[Before-and-after change data]
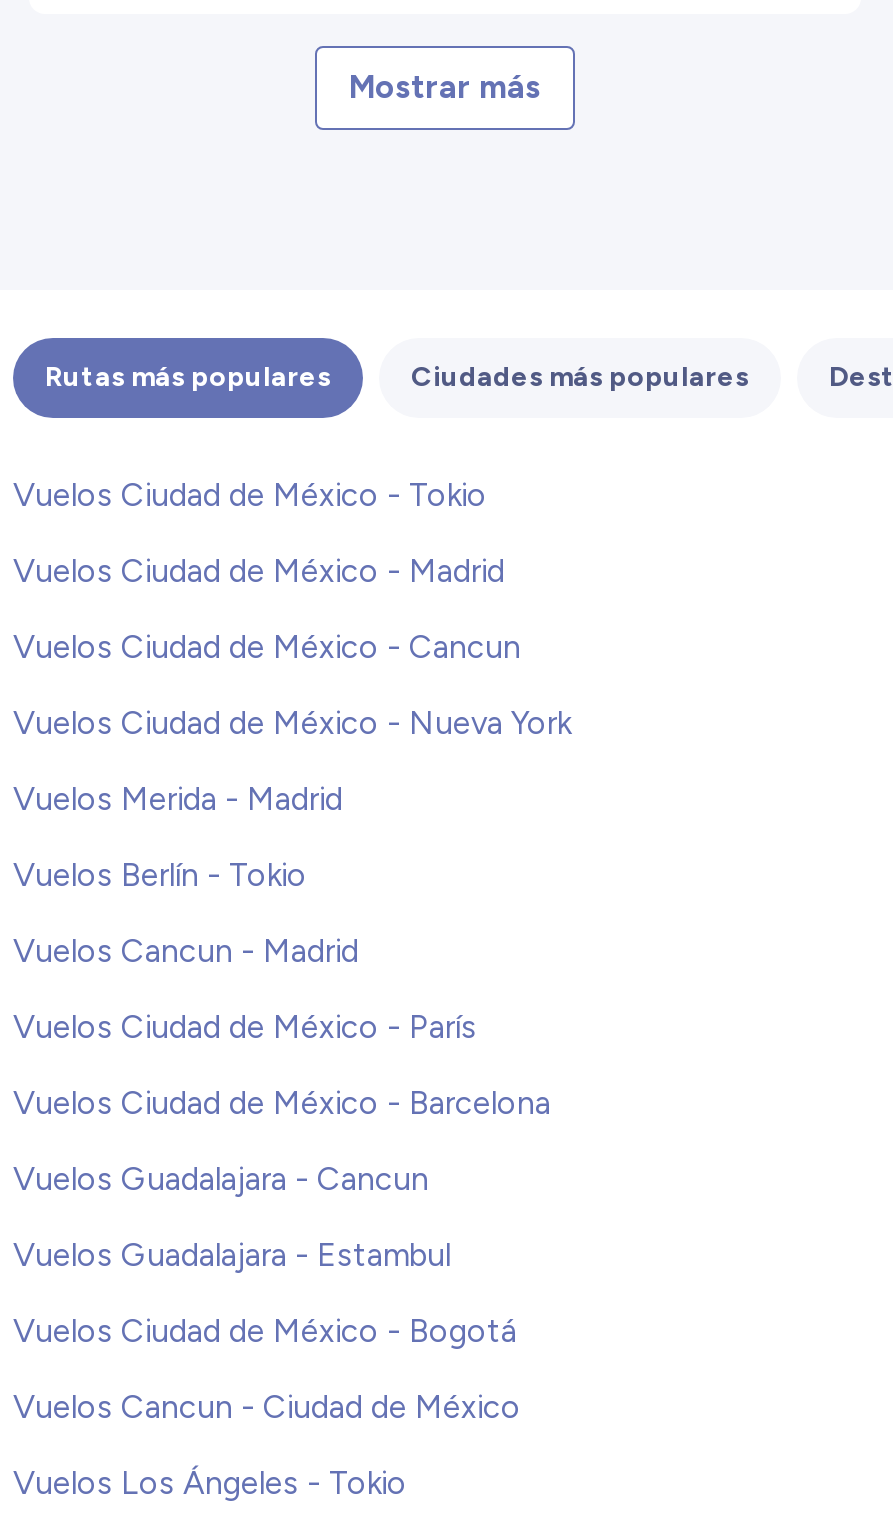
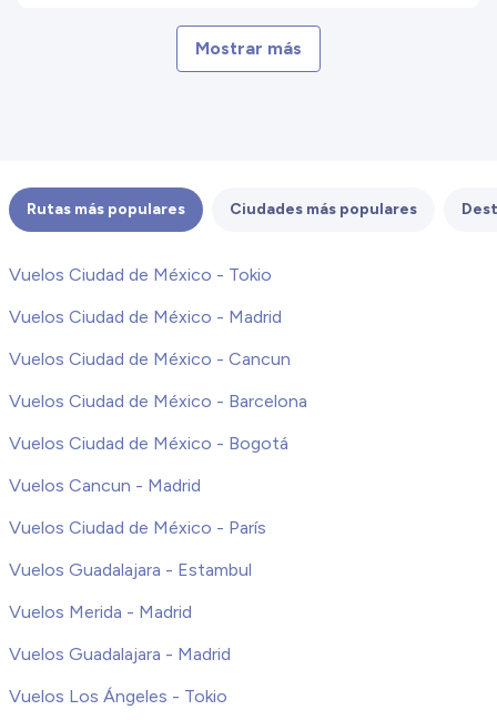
[13,704,571,894] Vuelos Ciudad de México - Nueva York | Vuelos Berlín - Tokio -> none
moved [13,780,343,818] -> [9,601,192,622]: Vuelos Merida - Madrid
moved [13,1084,551,1122] -> [9,391,307,412]: Vuelos Ciudad de México - Barcelona
[13,1160,429,1198] Vuelos Guadalajara - Cancun -> none
moved [13,1312,517,1350] -> [9,433,288,454]: Vuelos Ciudad de México - Bogotá
[13,1388,521,1426] Vuelos Cancun - Ciudad de México -> [9,643,231,665] Vuelos Guadalajara - Madrid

INSTRUCTIONS TO FOLLOW →
Check all the records above and select each line where the string "Cancun" is found.

PROBLEM SOLUTION →
[13,1160,429,1198] Vuelos Guadalajara - Cancun -> none
[13,1388,521,1426] Vuelos Cancun - Ciudad de México -> [9,643,231,665] Vuelos Guadalajara - Madrid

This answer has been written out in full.